Beer hall is coming to University City as developer Brandywine looks to enliven its enclave
The developer is teaming with New York-based restaurateur Branden McRill on a game parlor-beer hall mashup that will fill 7,000 square feet on the ground floor of its massive parking structure along 30th Street.
Brandywine Realty Trust is aiming to lure crowds to its expanding — but still somewhat sleepy — University City high-rise district with Skee-Ball, beer, and buffalo wings.
The developer is teaming up with New York-based restaurateur Branden McRill on a game parlor-beer hall mashup that will fill 7,000 square feet on the ground floor of its massive parking structure along 30th Street, between the Evo student apartments and FMC Tower office, residential and hotel building.
Named the Post in honor of the historic former postal building nearby, the venue — to be entered through garage-type doors on 30th Street south of Chestnut Street — is set to open in mid-January.
Owner McRill, a partner in Walnut Street Cafe inside FMC Tower, has hired Richard Cusack, a former chef at Le Bec Fin, to devise a menu of beer-friendly foods such as meatball sliders, chicken wings, and chili-cheese waffle fries, and is outfitting the space with shuffleboard, Skee-Ball, basketball, virtual golf, and classic video and arcade games.
Brandywine hopes the restaurant, which it’s spending $5 million to build, will give people another reason to linger in the area, in addition to the public plaza it constructed atop the parking garage and the new park it is completing just west of Amtrak’s landmark 30th Street Station building.
“This reflects another level of investment for us," Brandywine chief executive Jerry Sweeney said. “It provides people another place to eat, another place to gather, meet friends after work or on the weekends."
Starting with its Cira Centre office tower north of 30th Street Station in the early 2000s, Brandywine has transformed what was once a strip of empty lots and aged buildings along the Schuylkill’s western bank into an enclave of gleaming glass high rises flanking the former 30th Street main post office, which it restored into offices for the IRS.
But the area continues to see little round-the-clock foot traffic, despite being just over the river from bustling Center City and beside the student-thronged campuses of the University of Pennsylvania and Drexel University.
As Brandywine prepares to enlarge its development footprint in the area through its 14-acre Schuylkill Yards project, it’s trying to change that.
So far, it has built the 1.25-acre Cira Green plaza atop the garage structure, which offers expansive views of Center City and features a 50-foot-by-30-foot outdoor video screen — the city’s largest, according to Brandywine.
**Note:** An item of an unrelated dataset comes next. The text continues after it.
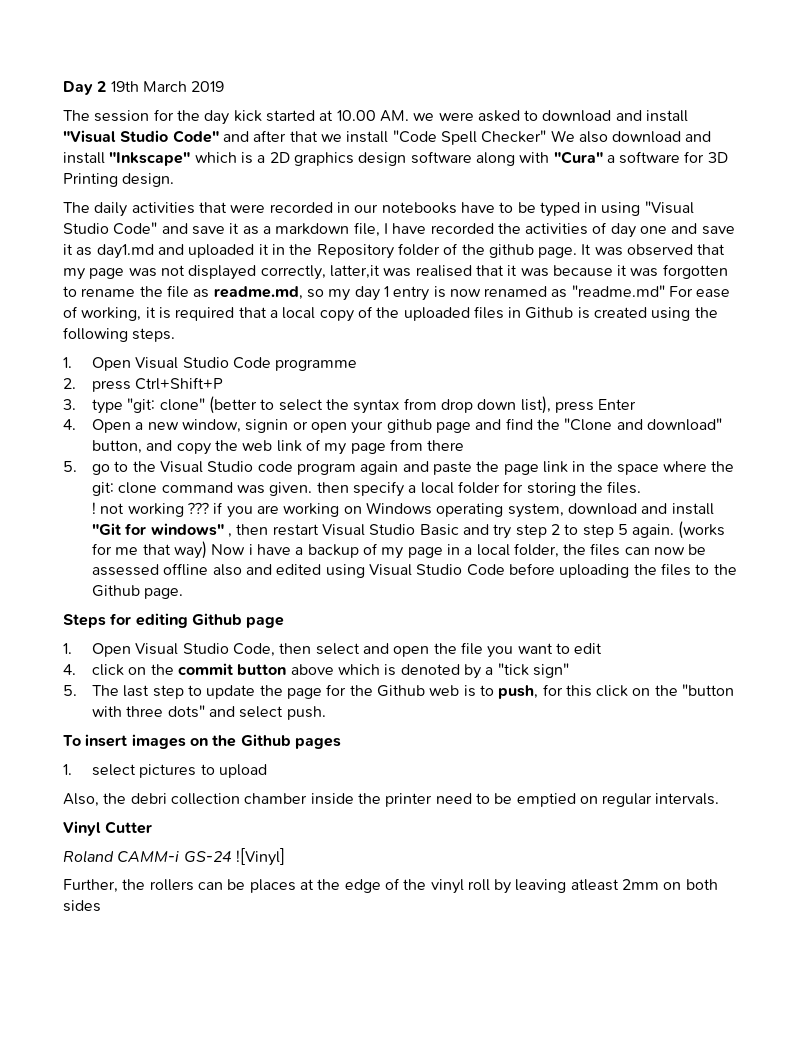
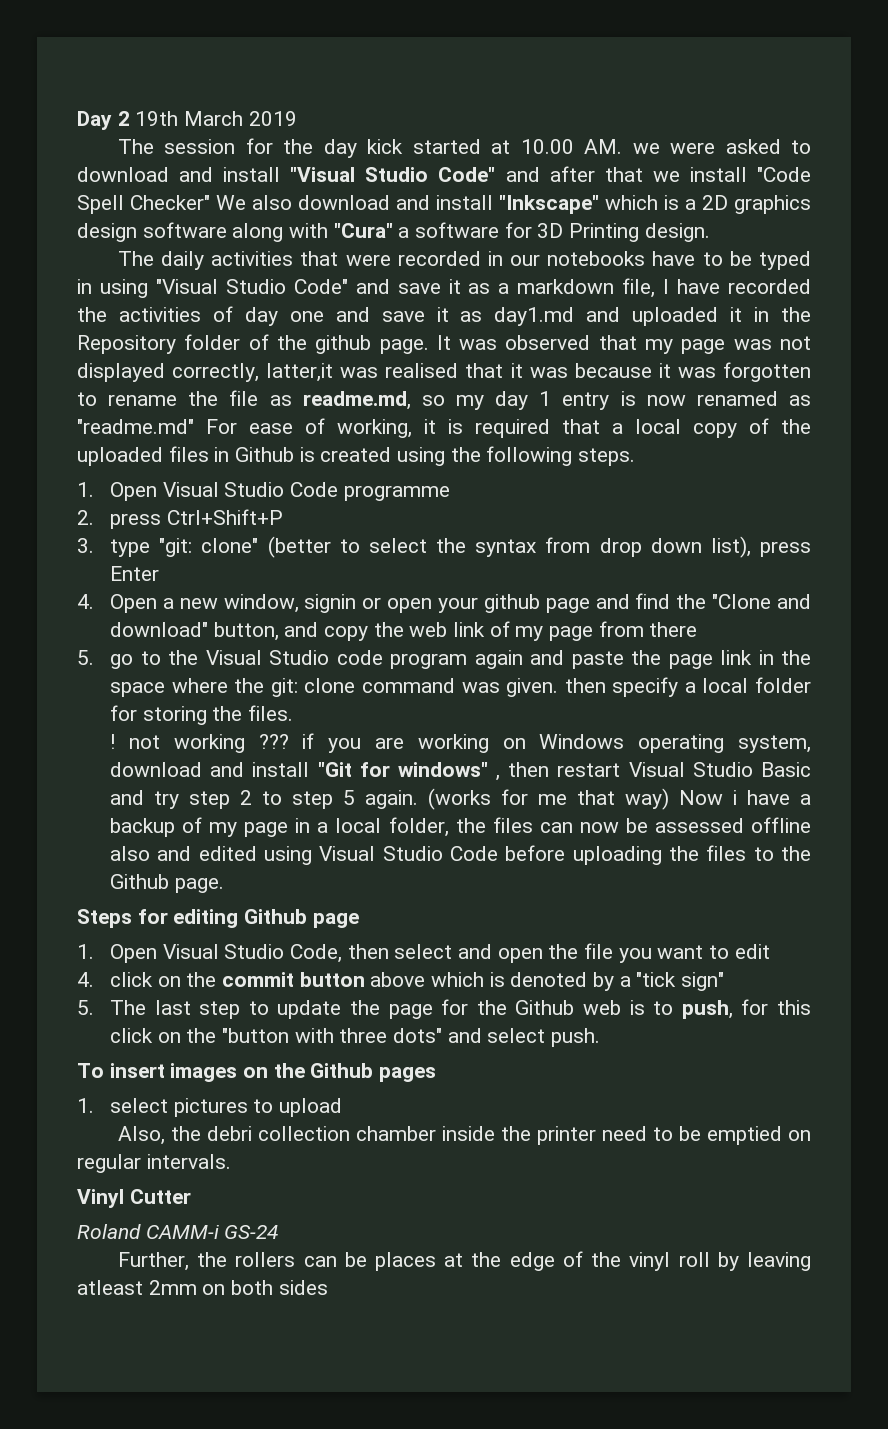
[235,848,285,866] ![Vinyl] -> (279, 1232) none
Next year, Brandywine plans to open a restaurant with outdoor seating on the plaza as a sibling to the Post, Sweeney said.
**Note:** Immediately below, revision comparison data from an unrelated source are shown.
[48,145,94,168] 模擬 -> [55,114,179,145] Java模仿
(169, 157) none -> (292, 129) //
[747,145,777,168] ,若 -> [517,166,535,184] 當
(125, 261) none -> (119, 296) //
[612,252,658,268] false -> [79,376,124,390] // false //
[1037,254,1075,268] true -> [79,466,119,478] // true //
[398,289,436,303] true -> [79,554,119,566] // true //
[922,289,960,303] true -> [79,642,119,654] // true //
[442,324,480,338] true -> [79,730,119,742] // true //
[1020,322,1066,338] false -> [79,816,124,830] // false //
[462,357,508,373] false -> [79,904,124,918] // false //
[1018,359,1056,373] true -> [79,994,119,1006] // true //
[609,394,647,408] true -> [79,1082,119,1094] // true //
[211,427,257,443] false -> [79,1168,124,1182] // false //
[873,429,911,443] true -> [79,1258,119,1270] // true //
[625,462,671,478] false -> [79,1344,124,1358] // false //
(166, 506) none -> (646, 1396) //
It also broke ground in late 2017 on a 1.3-acre landscaped park at 30th and Market Streets, between the train station and the former Bulletin newspaper building, which is being updated into offices for University City-based gene therapy company Spark Therapeutics Inc. as part of the Schuylkill Yards project.
Catherine Timko, chief executive at the Riddle Co., a retail consultancy, said the Post can be seen as another move toward getting people used to spending time in the area to make it more fertile ground for new development.
Sweeney is “building a sense of place,” Timko said. “That’s actually very important, as they’re really repurposing this neighborhood.”
The Post will be outfitted with a long, double-sided bar serving cocktails and 16 kinds of beer. Other menu items are to include pulled-chicken sliders, mini-cheesesteaks, popcorn chicken, macaroni and cheese, and barbecue-chicken nachos.
Games such as Connect Four, Cards Against Humanity, Drunk Stoned or Stupid, and Trivial Pursuit will be stocked at each of the venue’s dining tables. Weekends will feature music by live bands and DJs astride a platform high above the dining room.
McRill said he wanted the Post to the area’s business community, with a private event space accommodating 100 people, as well as its college population.
“We’re in University City and I wanted to create something accessible and approachable,” he said.